- Clone the project
git clone https://github.com/CliffLolo/postgres_kafka.git
- Go to the project directory
cd postgres_kafka
- Run the docker compose file
docker-compose up -d
If it is successful, you'll have everything running in their own containers, with Debezium configured to ship changes from Postgres into Kafka.

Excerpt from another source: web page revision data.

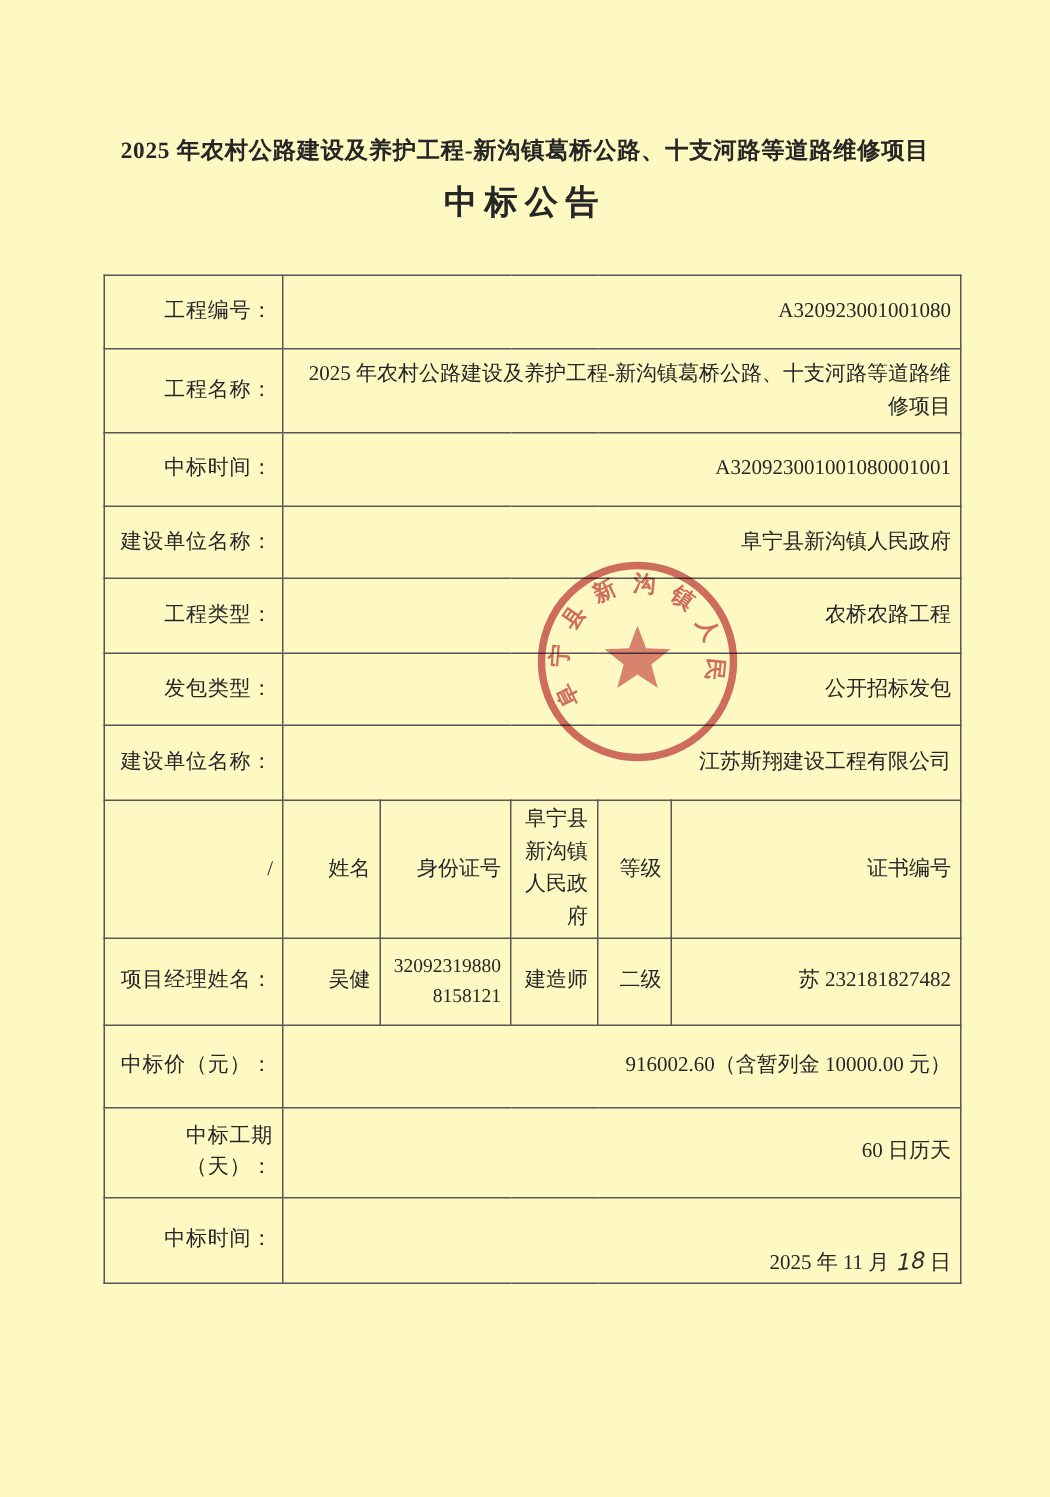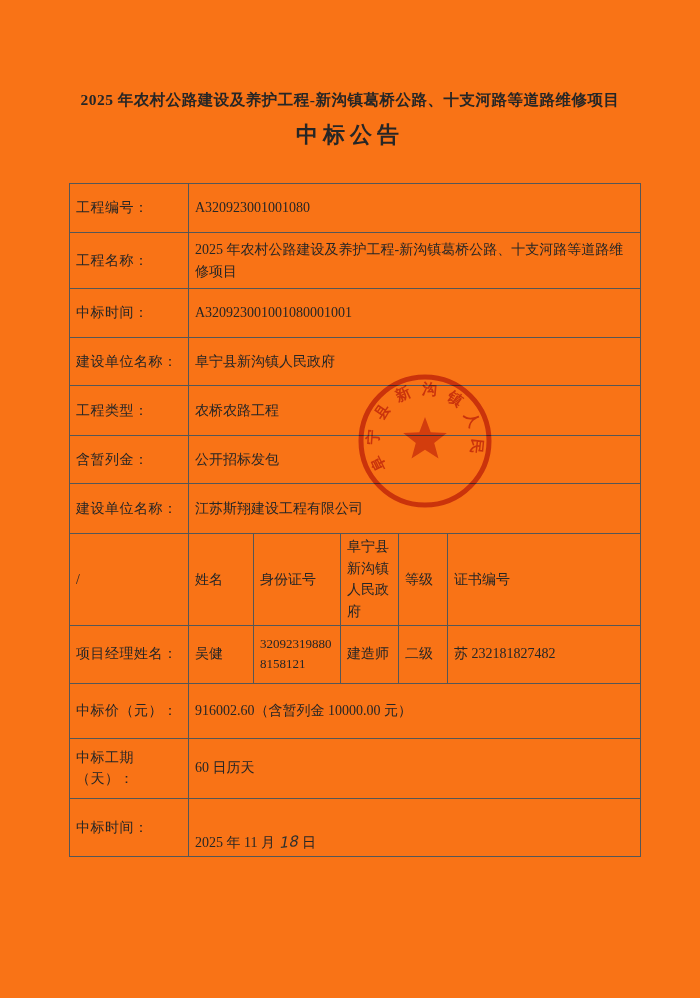"2025 年农村公路建设及养护工程-新沟镇葛桥公路、十支河路等道路维修项目" .page { background: #f97316 -> #fef9c3 }
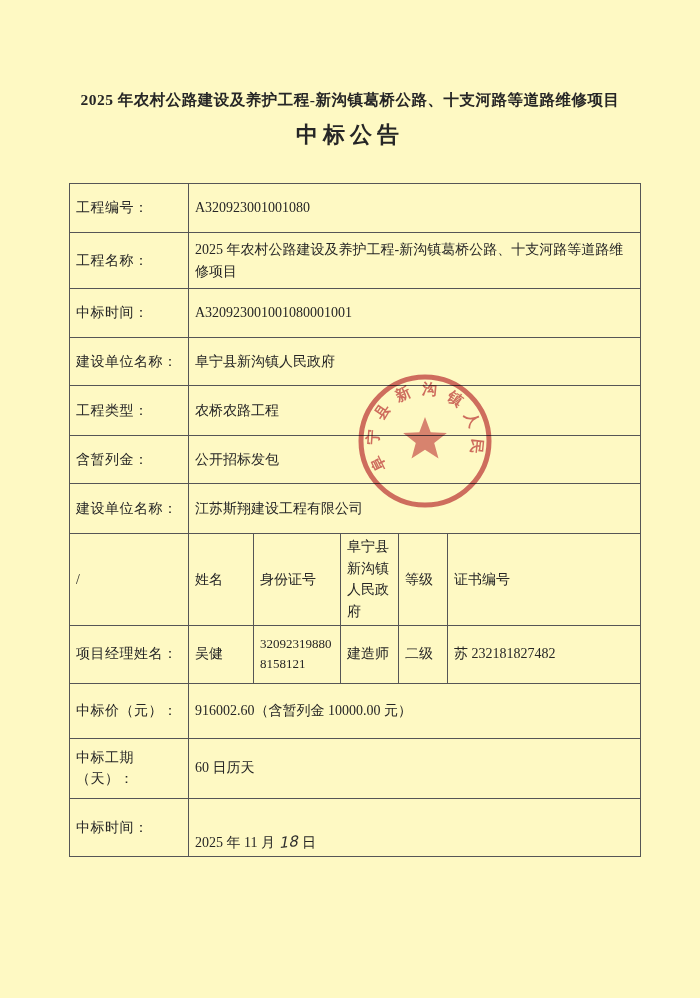"工程编号：" table.bid td { text-align: left -> right }
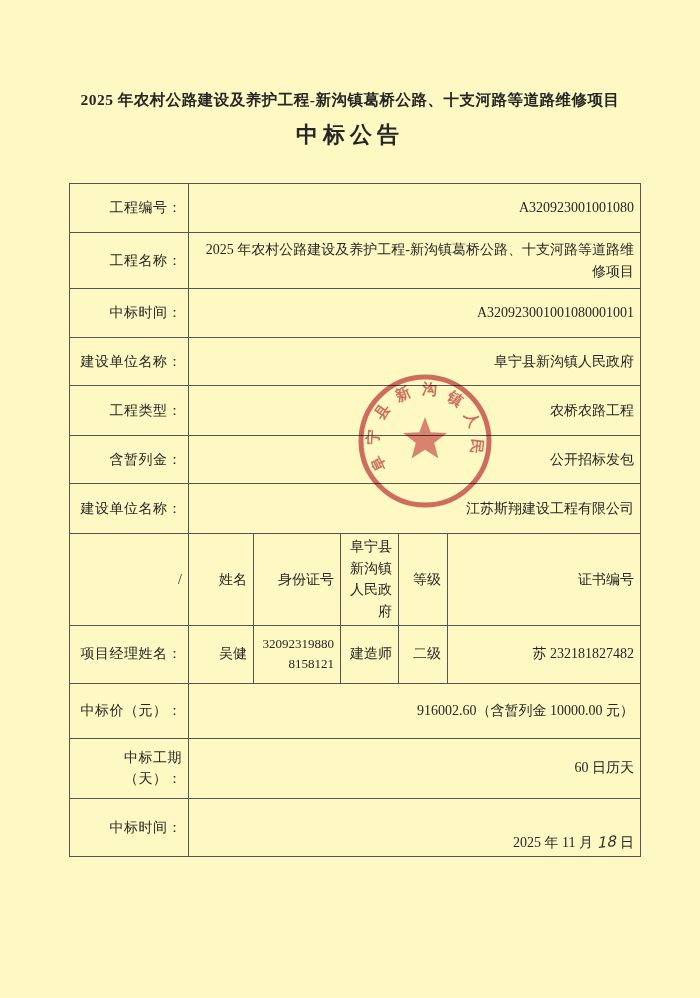"含暂列金：" td.lbl { text: 含暂列金 -> 发包类型 }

- Open a new terminal and run this command to point Debezium to Postgres
curl -X POST -H “Accept:application/json” -H 'Content-Type:application/json' localhost:8083/connectors --data '
{
"name": "inventory-connector",
"config": {
"connector.class": "io.debezium.connector.postgresql.PostgresConnector",
"plugin.name": "pgoutput",
"database.hostname": "postgres",
"database.port": "5432",
"database.user": "postgresuser",
"database.password": "postgrespw",
"database.dbname" : "inventory_db",
"database.server.name": "postgres"
}
}
- Log into the debezium container and run this to view the Kafka topics
bin/kafka-topics.sh --list --bootstrap-server postgres_kafka_kafka_1:9092
- Launch the Materialize CLI
docker-compose run cli
- Now that you're in the Materialize CLI, define all of the tables in postgres.inventory_db as Kafka sources:
CREATE SOURCE sales
FROM KAFKA BROKER 'kafka:9092' TOPIC 'postgres.public.sales_sale'
FORMAT AVRO USING CONFLUENT SCHEMA REGISTRY 'http://schema-registry:8081'
ENVELOPE DEBEZIUM;
CREATE SOURCE sale_items
FROM KAFKA BROKER 'kafka:9092' TOPIC 'postgres.public.sales_saleitem'
FORMAT AVRO USING CONFLUENT SCHEMA REGISTRY 'http://schema-registry:8081'
ENVELOPE DEBEZIUM;
Note that materialize knows the column types to use for each attribute because the sources we created above are pulling message schema data from the registry.
-
Run
SHOW SOURCES;
in the CLI to see all the sources created -
Create a materialized view summarizing cost_price by product_alias_id
CREATE MATERIALIZED VIEW cost_price AS
SELECT sale_items.product_alias_id AS product_alias_id,
SUM(sale_items.unit_cost*sale_items.quantity) AS total_selling_price,
MAX(sale_items.unit_cost) as unit_selling_price,
SUM(sale_items.quantity) AS quantity_sold
FROM sale_items
JOIN sales ON sales.id=sale_items.sale_id
GROUP BY product_alias_id;
- Now, if you select from this materialized view, you can see the results in real-time:
SELECT * FROM cost_price ORDER;
-
Run
SHOW VIEWS;
in the CLI to see all the views created -
We now have a materialized view we can visualize in a BI tool like Metabase. Close out of the Materialize CLI (Ctrl + D).
-
In a browser, go to localhost:3030
-
Click Let's get started.
-
Complete the first set of fields.
-
On the Add your data page, fill in the following information:
Field Enter... Database type Postgres Name inventory Host materialized Port 6875 Database name materialize Database username materialize Database password Leave empty -
Proceed past the screens until you reach your primary dashboard.
-
Click Ask a question
-
Click Native query.
-
From Select a database, select inventory.
-
In the query editor, enter:
SELECT * FROM item_summary;
-
You can save the output and add it to a dashboard, once you've drafted a dashboard you can manually set the refresh rate to 1 second by adding
#refresh=1
to the end of the URL.